TASK STATEMENT: In the data below, find the line with "color: #4d7c0f ->" and the line with "font-size: 16px ->", then restate both and every line between them exactly, minus the pictures.

↓

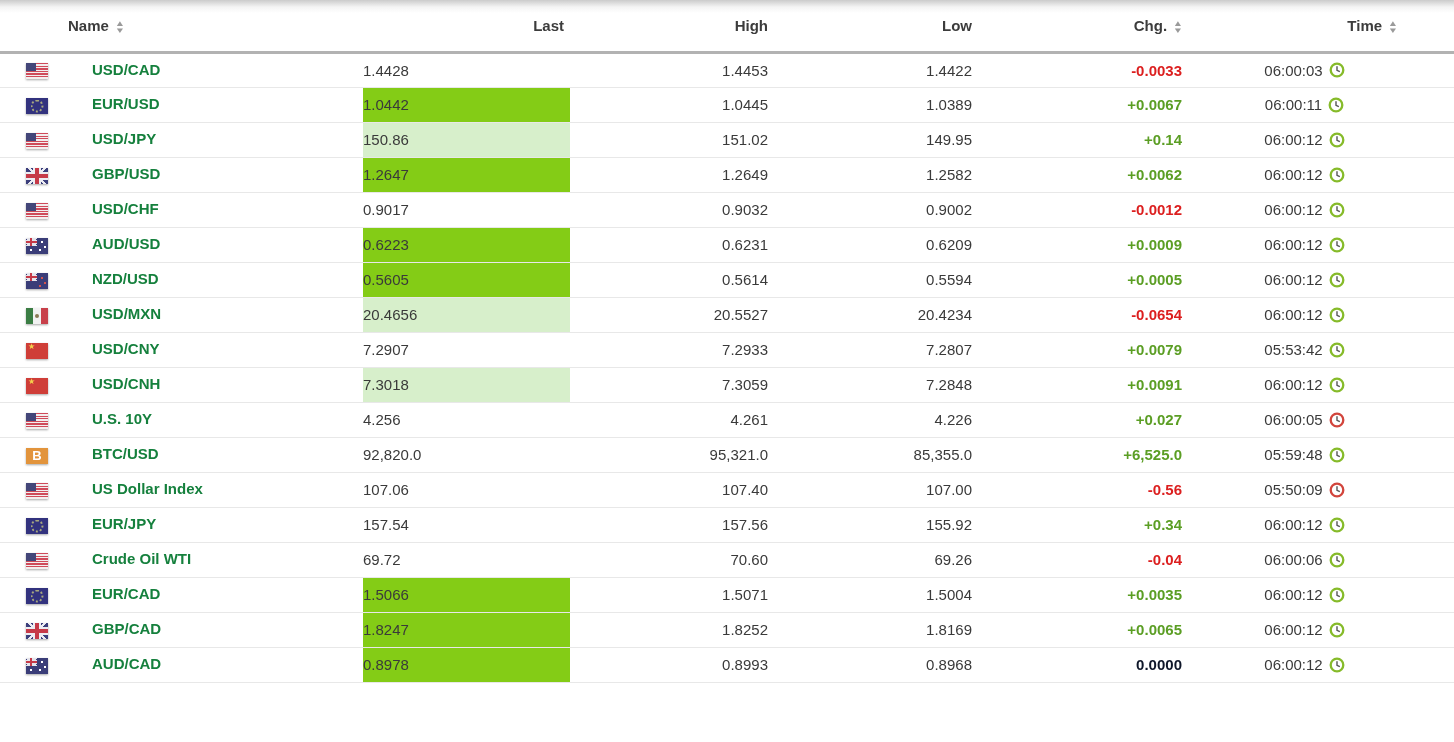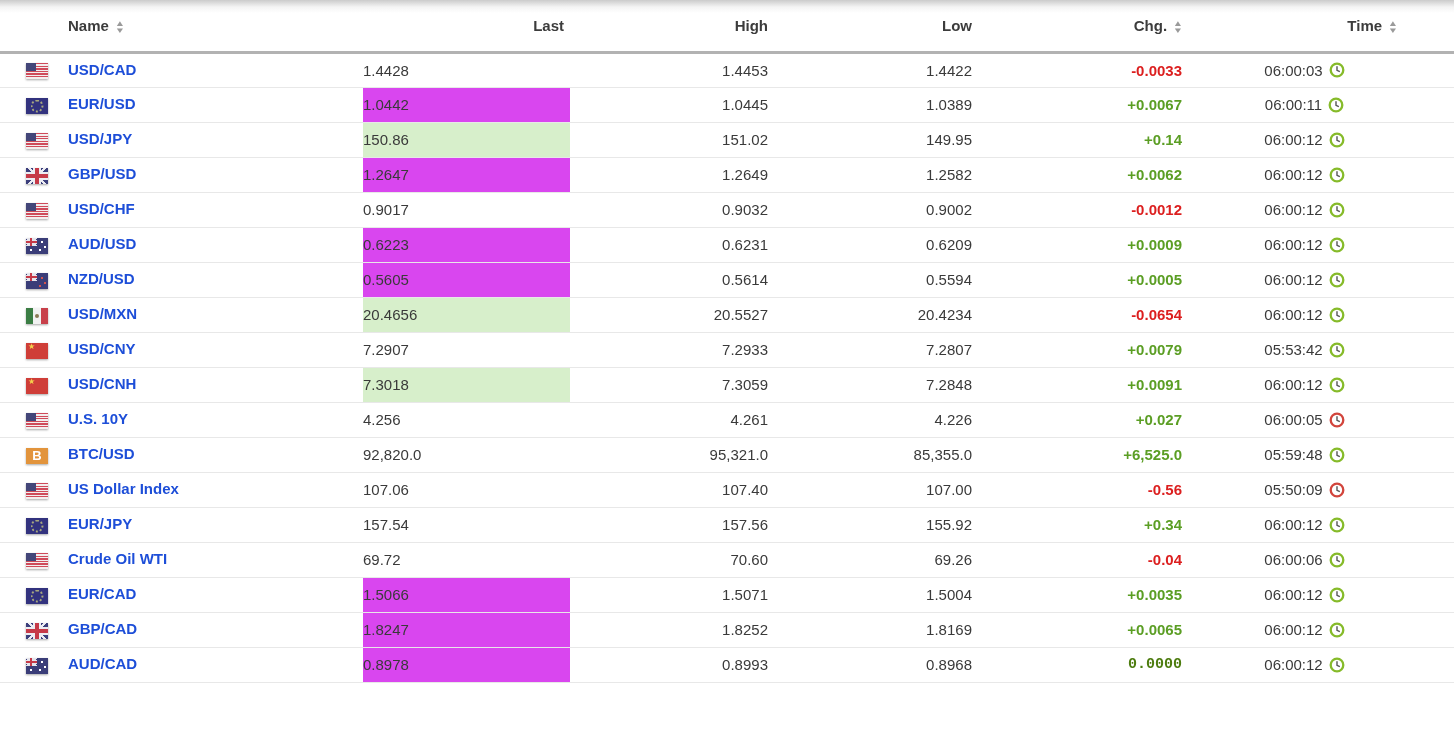"USD/CAD" .pair { color: #1d4ed8 -> #15803d; margin-left: none -> 24px }
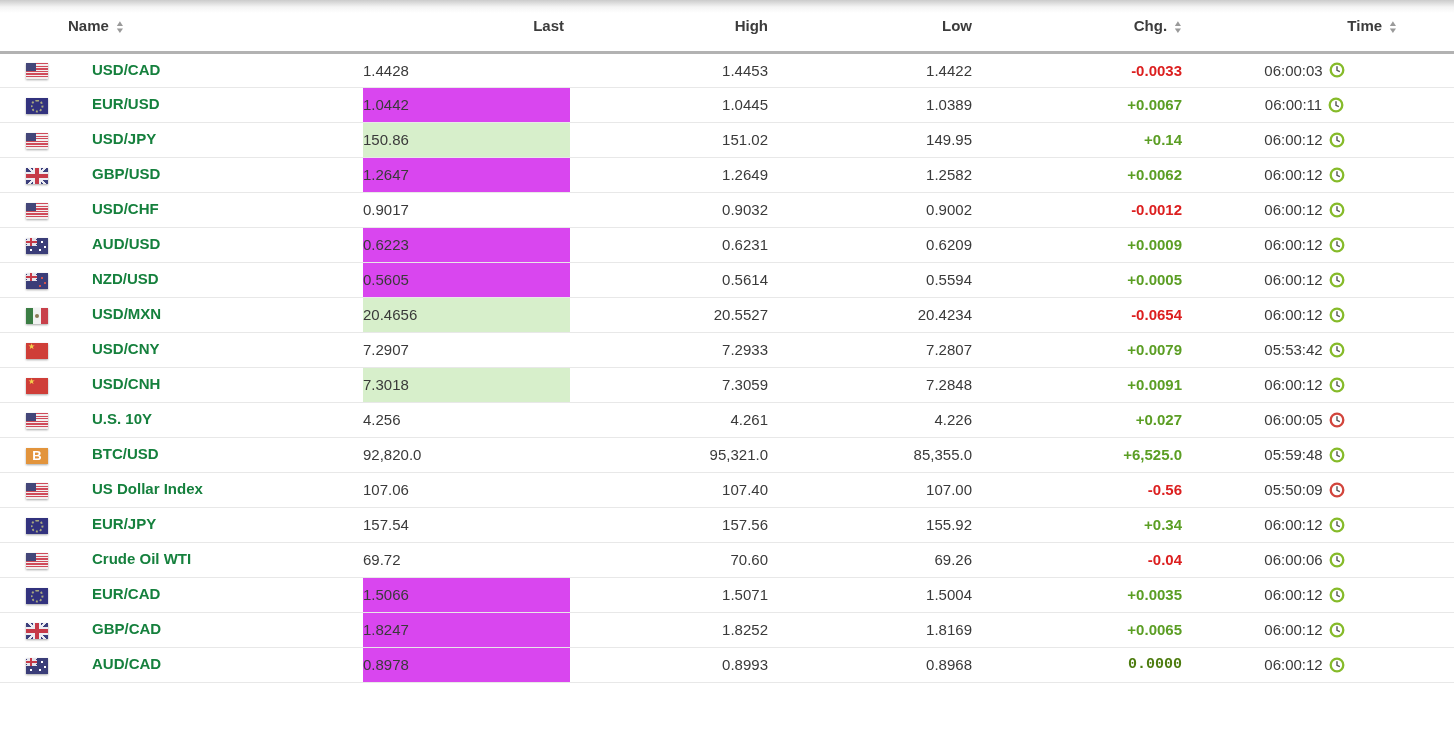"1.0442" .bg-red { background: #d946ef -> #84cc16 }
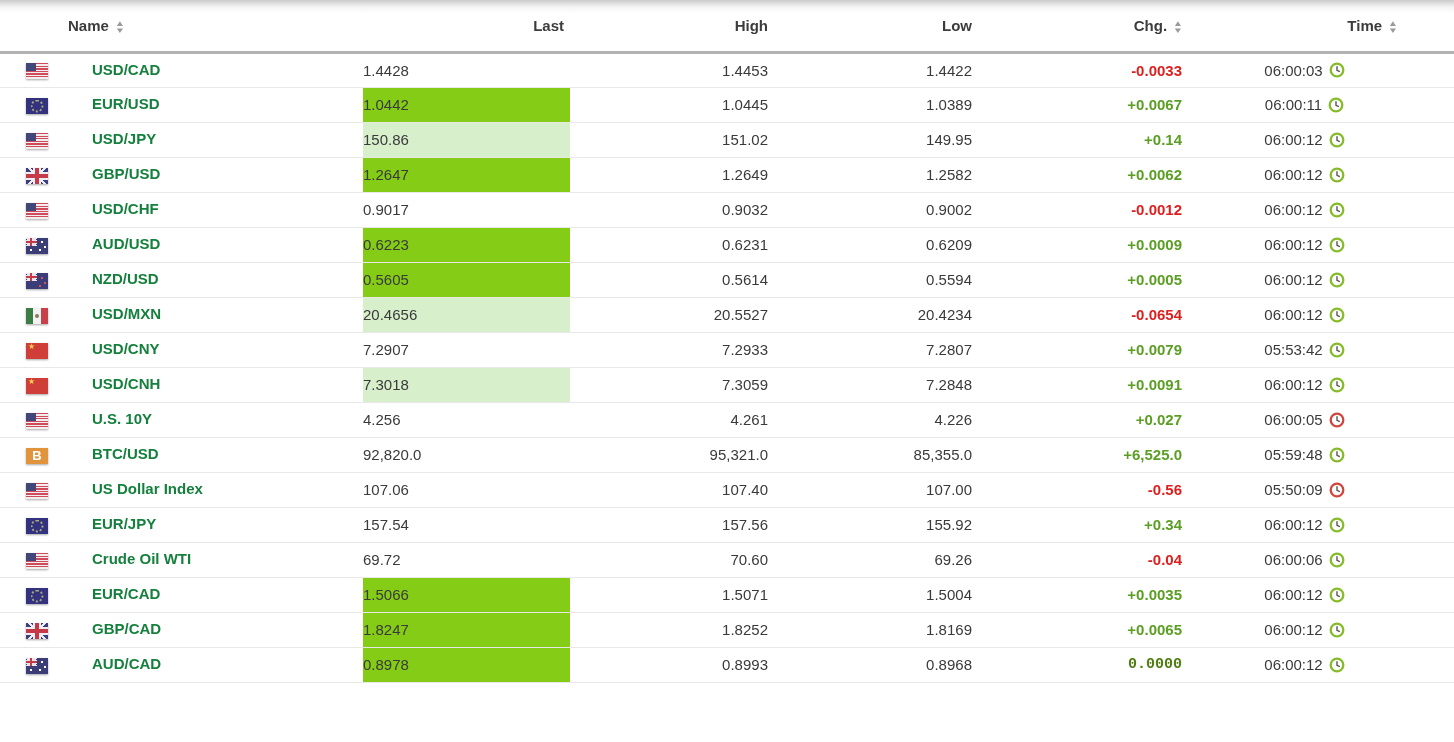"0.0000" .chg-black { color: #4d7c0f -> #0f172a; font-family: Liberation Mono, monospace -> none }
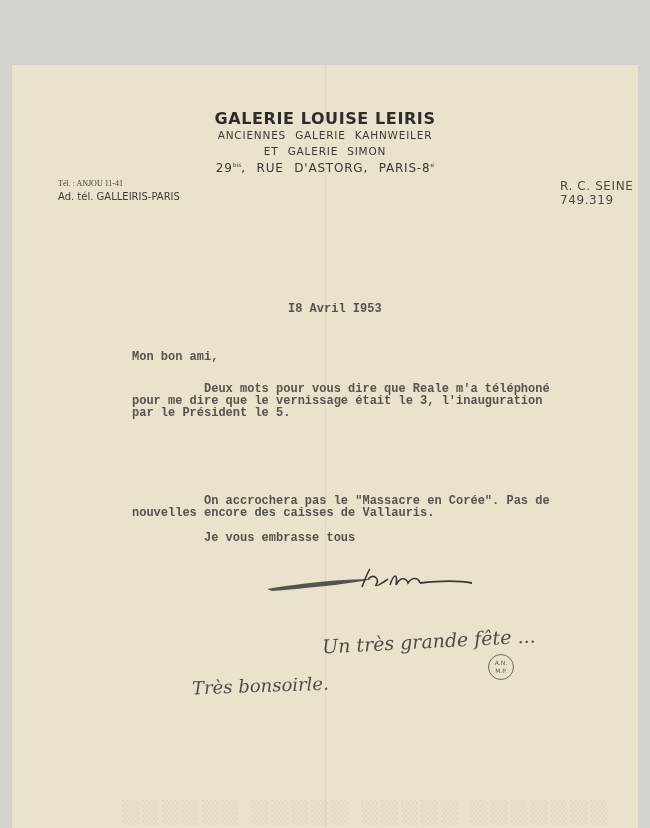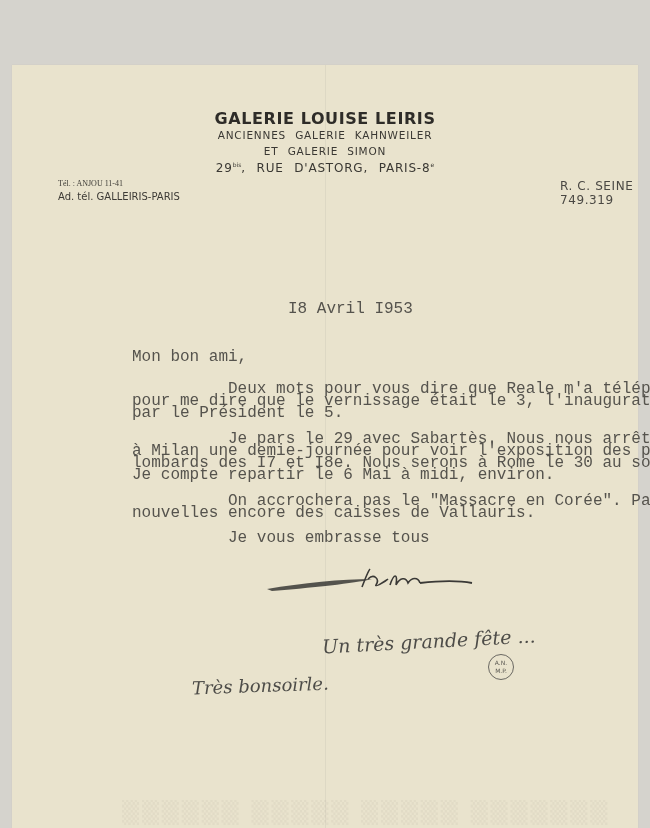"I8 Avril I953" .typed { font-size: 16px -> 12px; font-weight: none -> bold }
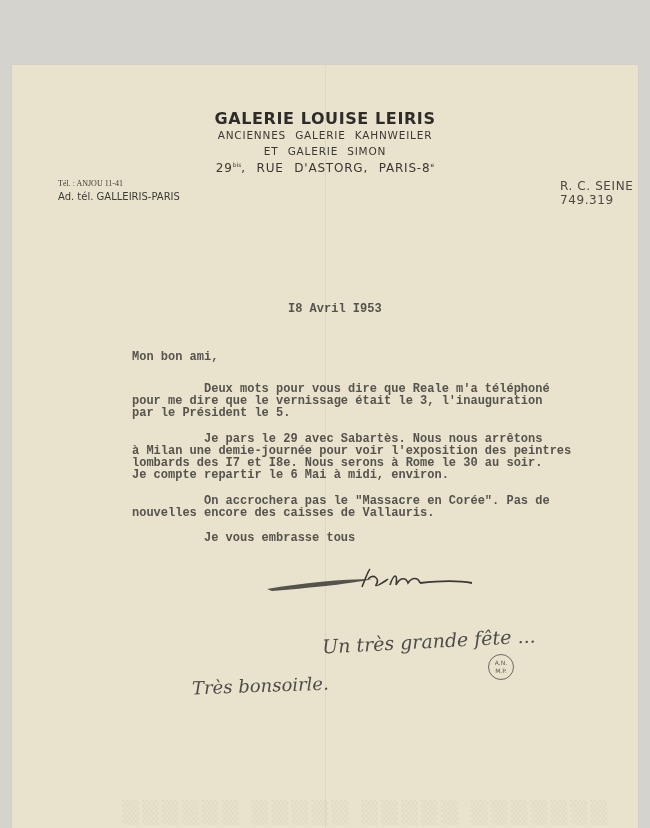"Je pars le 29 avec" div.typed { html: <div> Je pars le 29 avec Sabartès. Nous nous arrêtons à Milan une demie-journée pour voir l'exposition des peintres lombards des I7 et I8e. Nous serons à Rome le 30 au soir. Je compte repartir le 6 Mai à midi, environ.</div> -> none }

↑

RESPONSE TO THIS EXERCISE:
"0.0000" .chg-black { color: #4d7c0f -> #0f172a; font-family: Liberation Mono, monospace -> none }
"I8 Avril I953" .typed { font-size: 16px -> 12px; font-weight: none -> bold }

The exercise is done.